→ Required action
How many lines in the listing below hold the word "subtotal"? Answer with the number only.

→ Data for this exercise
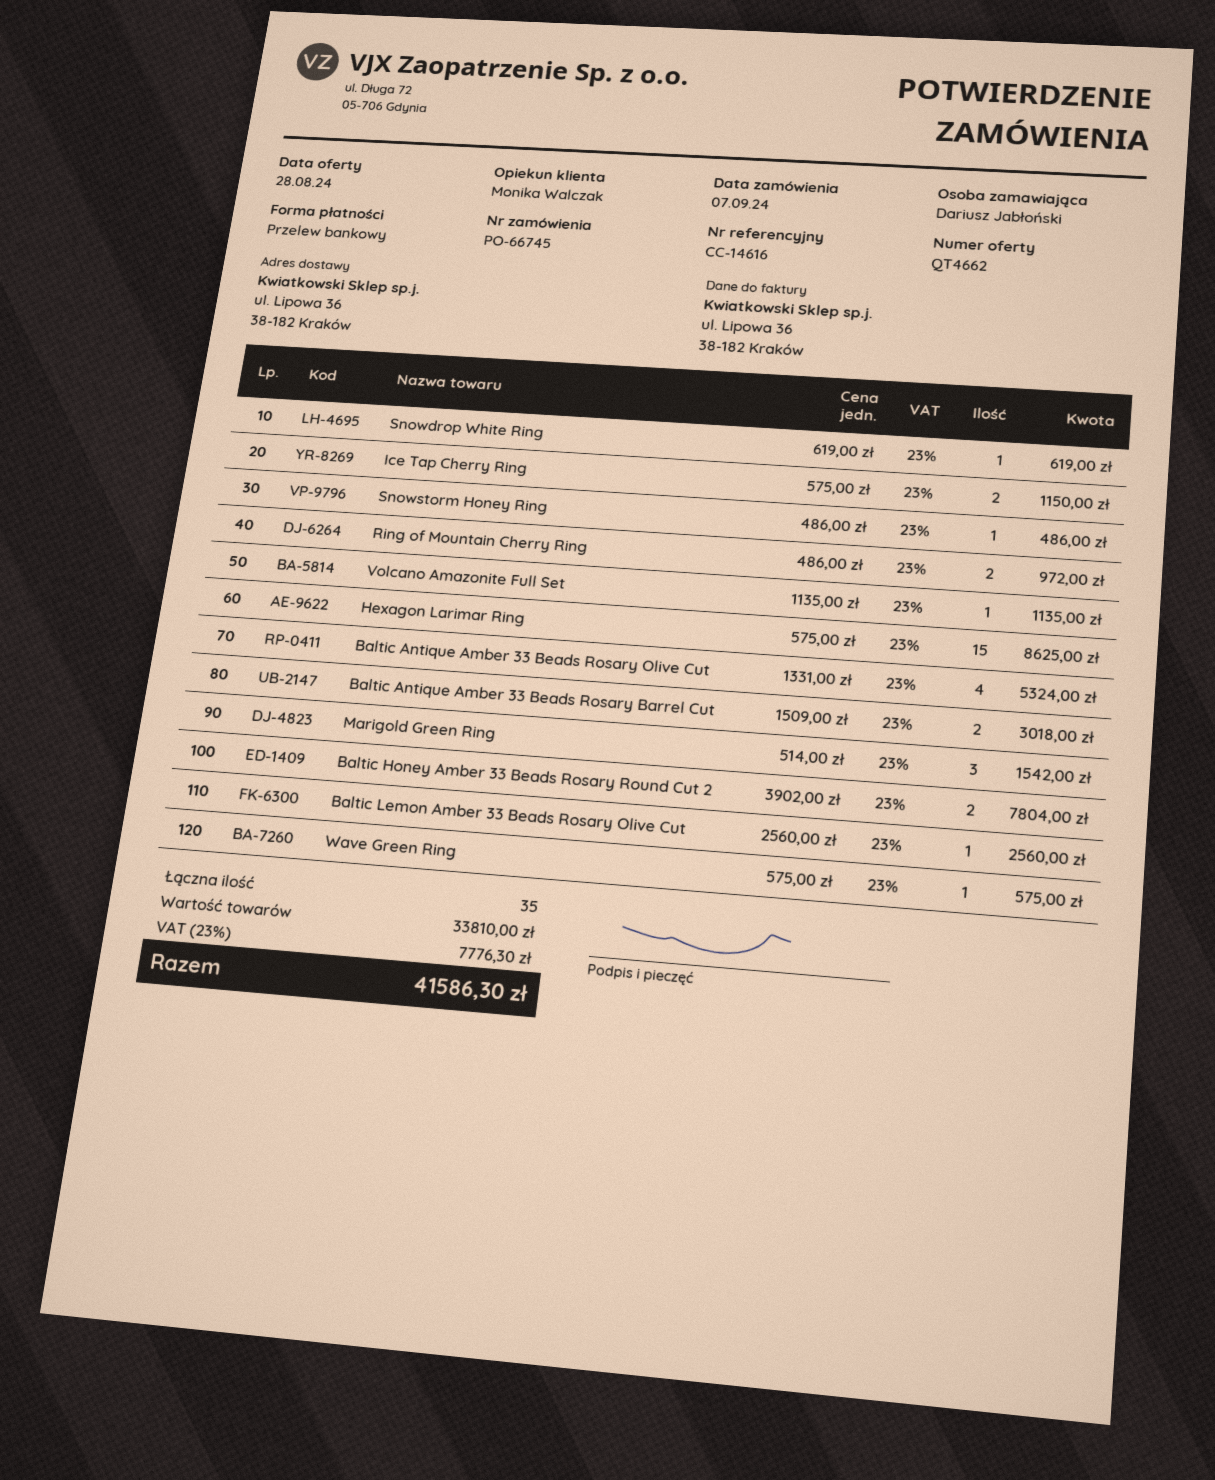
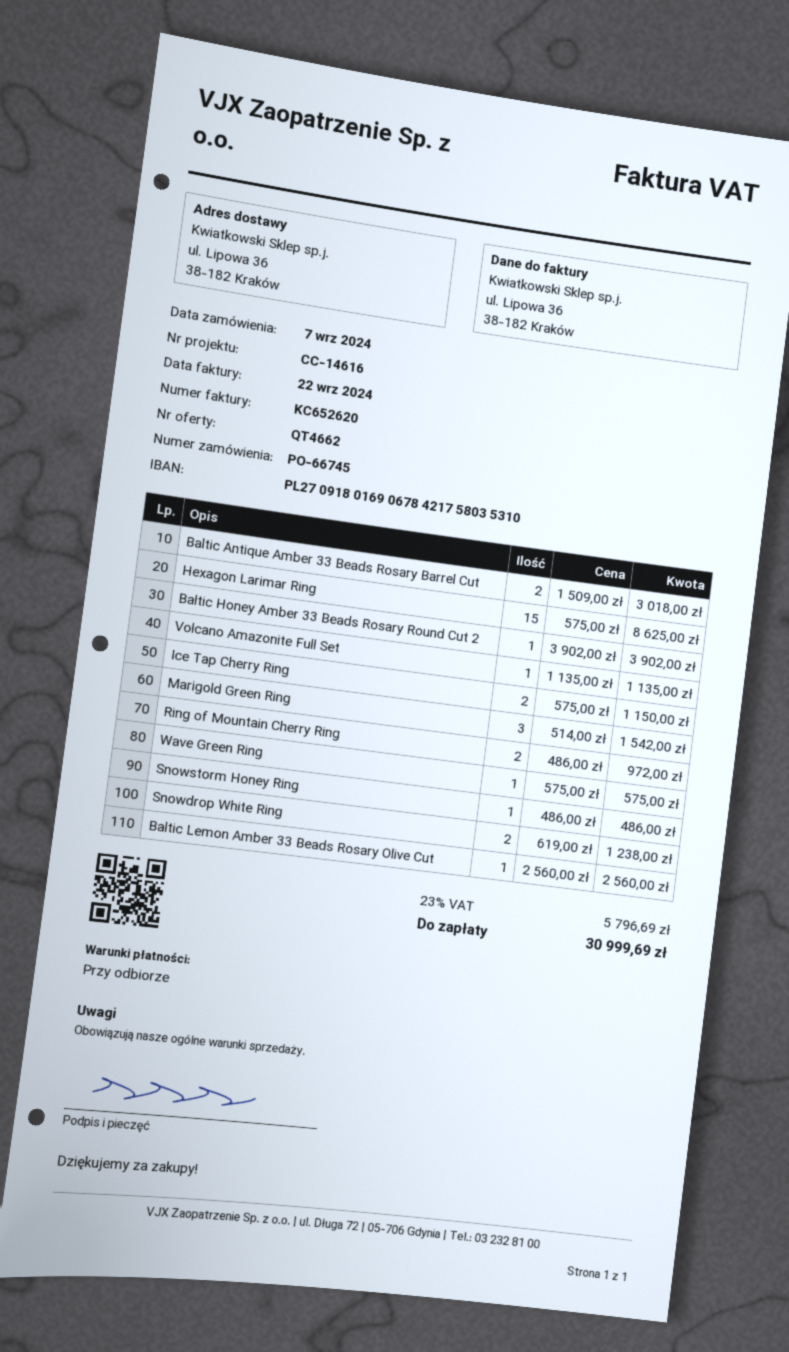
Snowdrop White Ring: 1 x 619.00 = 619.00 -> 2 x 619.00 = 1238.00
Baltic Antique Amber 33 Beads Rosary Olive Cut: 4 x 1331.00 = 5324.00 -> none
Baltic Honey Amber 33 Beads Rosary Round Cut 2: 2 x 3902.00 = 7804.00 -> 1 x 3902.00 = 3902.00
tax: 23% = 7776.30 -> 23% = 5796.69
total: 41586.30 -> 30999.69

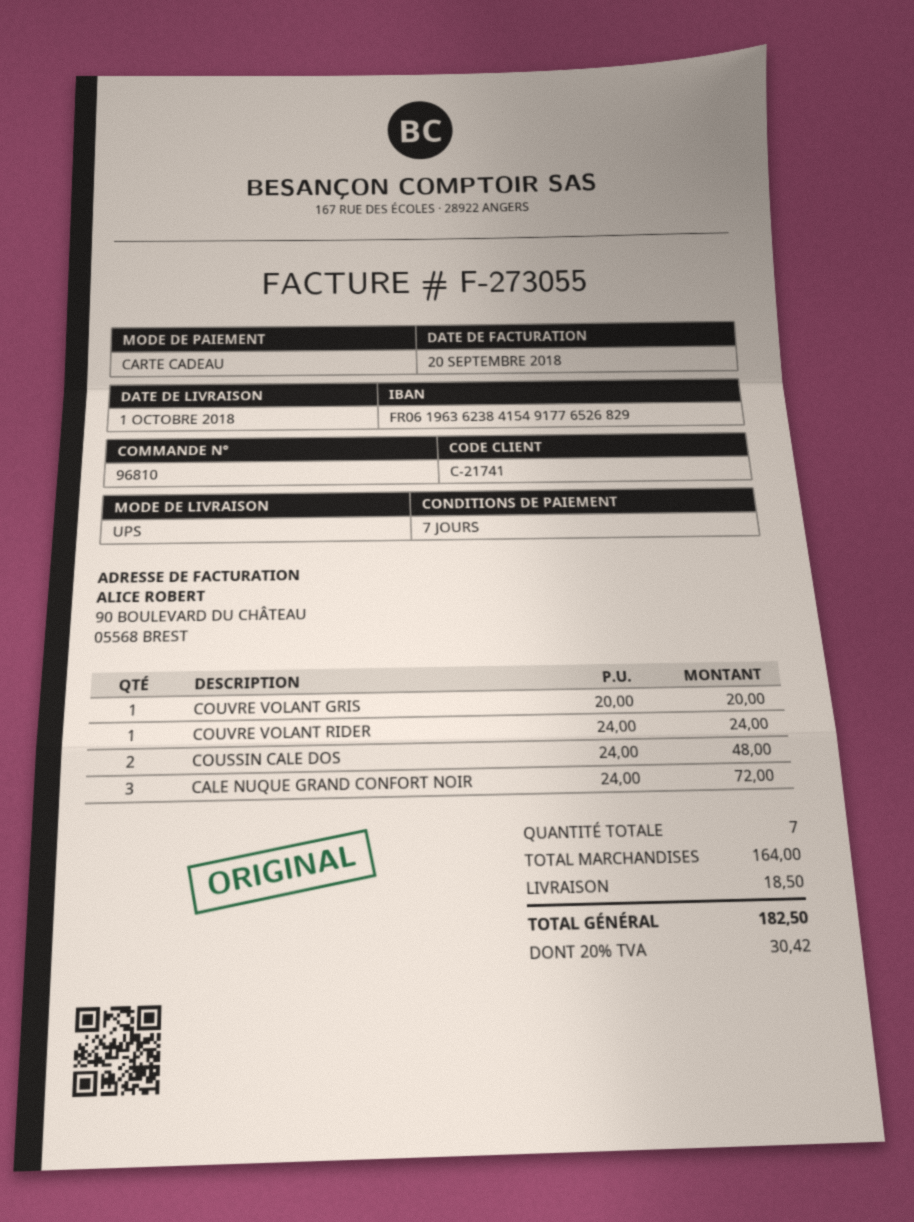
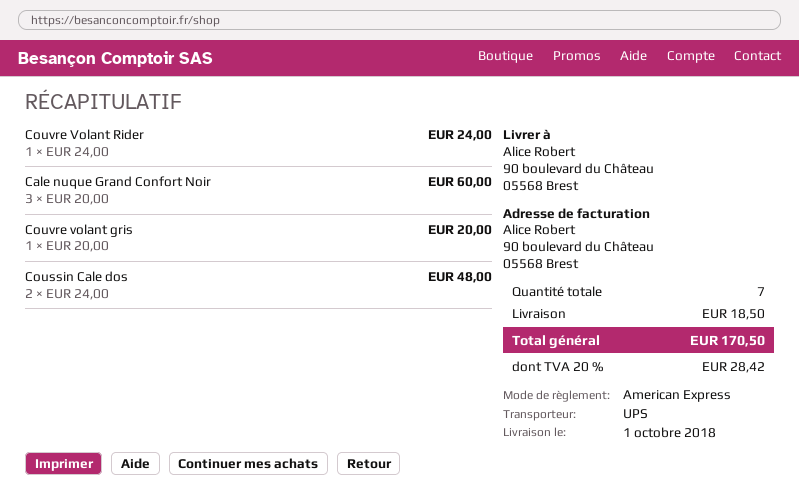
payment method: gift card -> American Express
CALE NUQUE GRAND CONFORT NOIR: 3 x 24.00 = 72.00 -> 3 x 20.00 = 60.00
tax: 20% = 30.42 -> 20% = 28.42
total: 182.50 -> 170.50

==

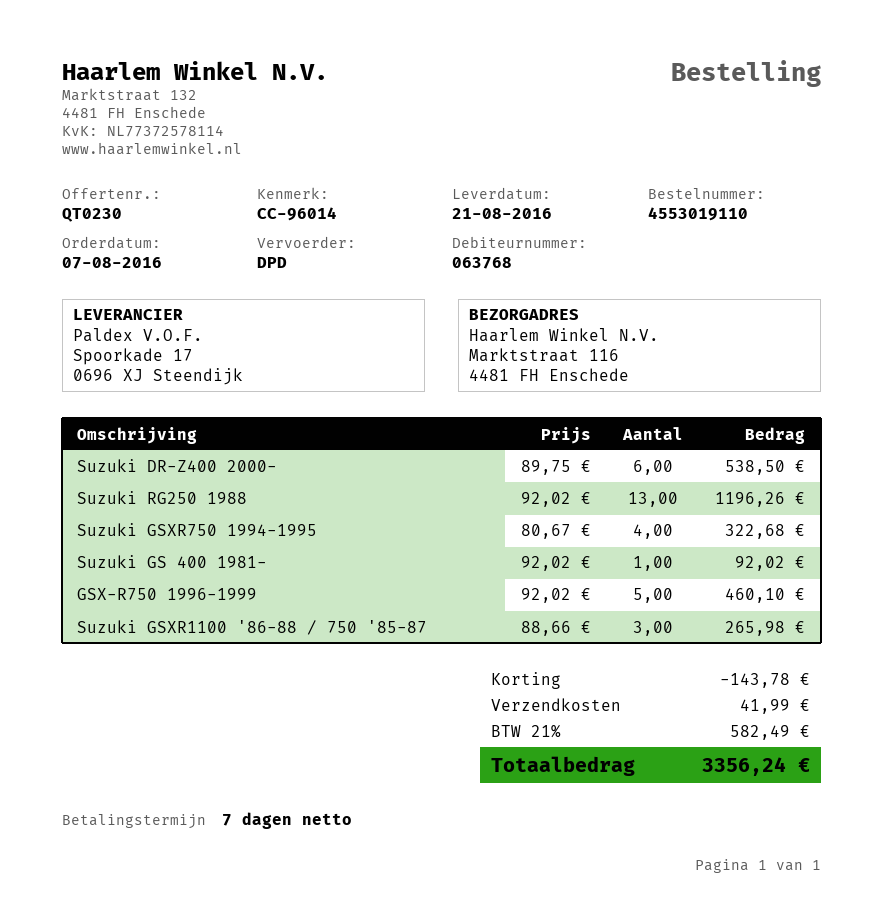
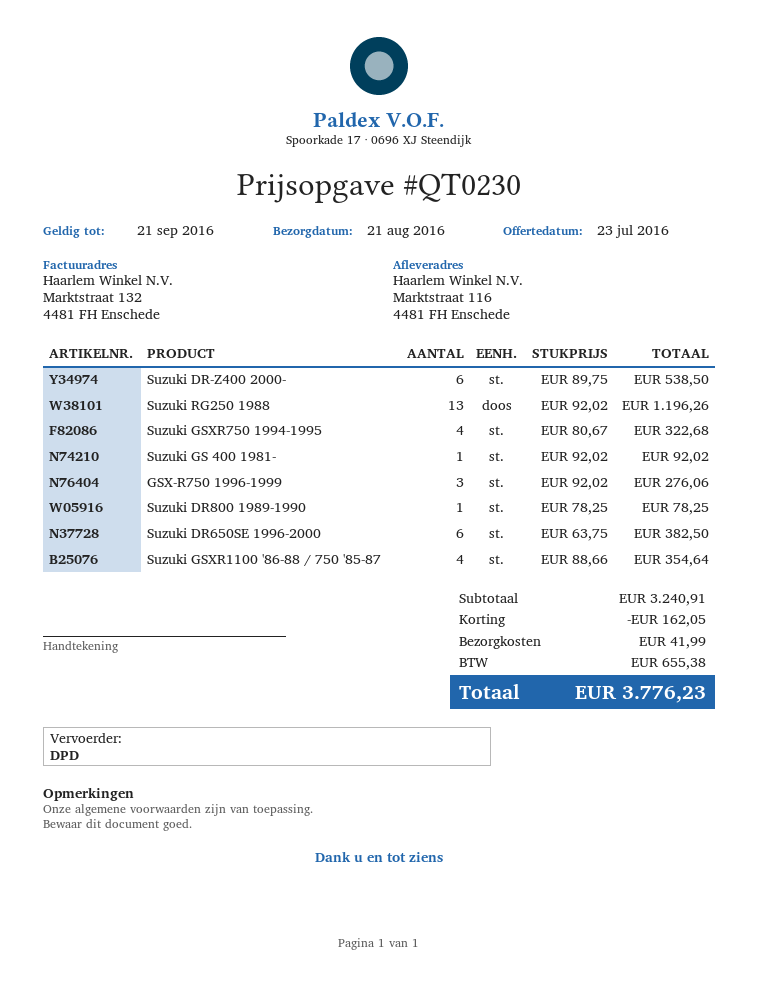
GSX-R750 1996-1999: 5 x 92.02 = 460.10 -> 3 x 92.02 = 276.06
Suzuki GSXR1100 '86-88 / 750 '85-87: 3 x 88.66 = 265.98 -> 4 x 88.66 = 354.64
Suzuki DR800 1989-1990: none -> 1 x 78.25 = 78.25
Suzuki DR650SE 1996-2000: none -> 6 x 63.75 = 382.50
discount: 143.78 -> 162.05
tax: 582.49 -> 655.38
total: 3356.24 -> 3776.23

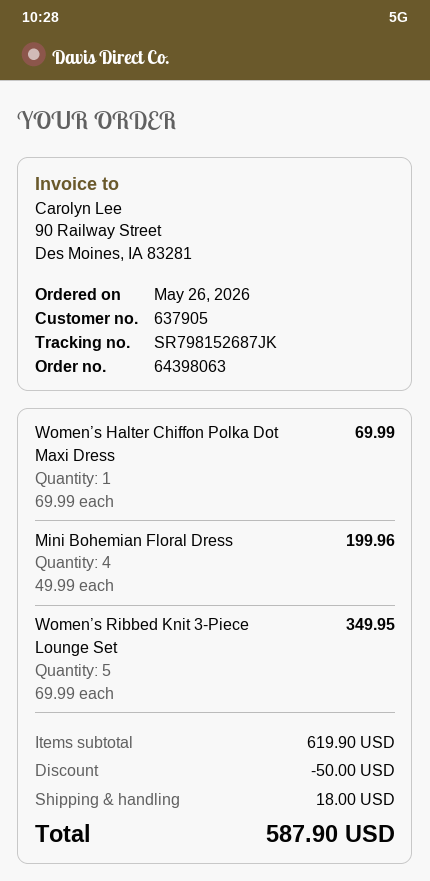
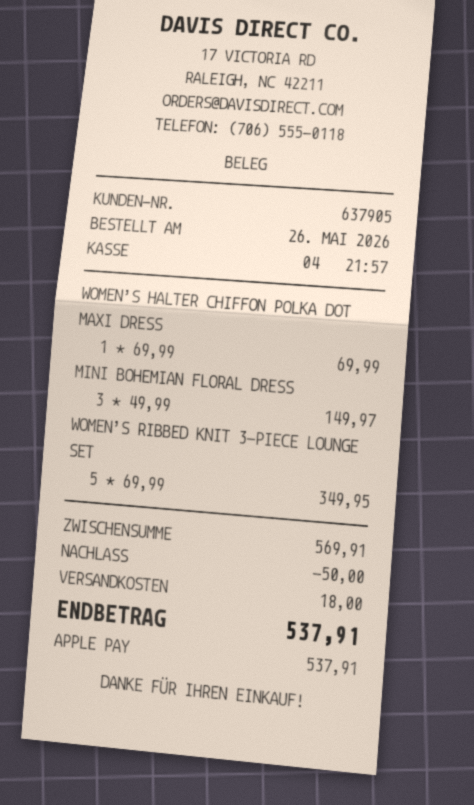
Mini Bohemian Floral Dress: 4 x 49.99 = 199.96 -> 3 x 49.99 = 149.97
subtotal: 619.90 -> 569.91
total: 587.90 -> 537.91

* * *

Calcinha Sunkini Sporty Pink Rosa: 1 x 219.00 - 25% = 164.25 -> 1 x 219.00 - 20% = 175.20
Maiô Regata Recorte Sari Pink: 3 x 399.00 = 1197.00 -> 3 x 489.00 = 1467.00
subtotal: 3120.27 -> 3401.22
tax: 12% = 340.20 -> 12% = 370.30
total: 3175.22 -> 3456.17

→ Written response
2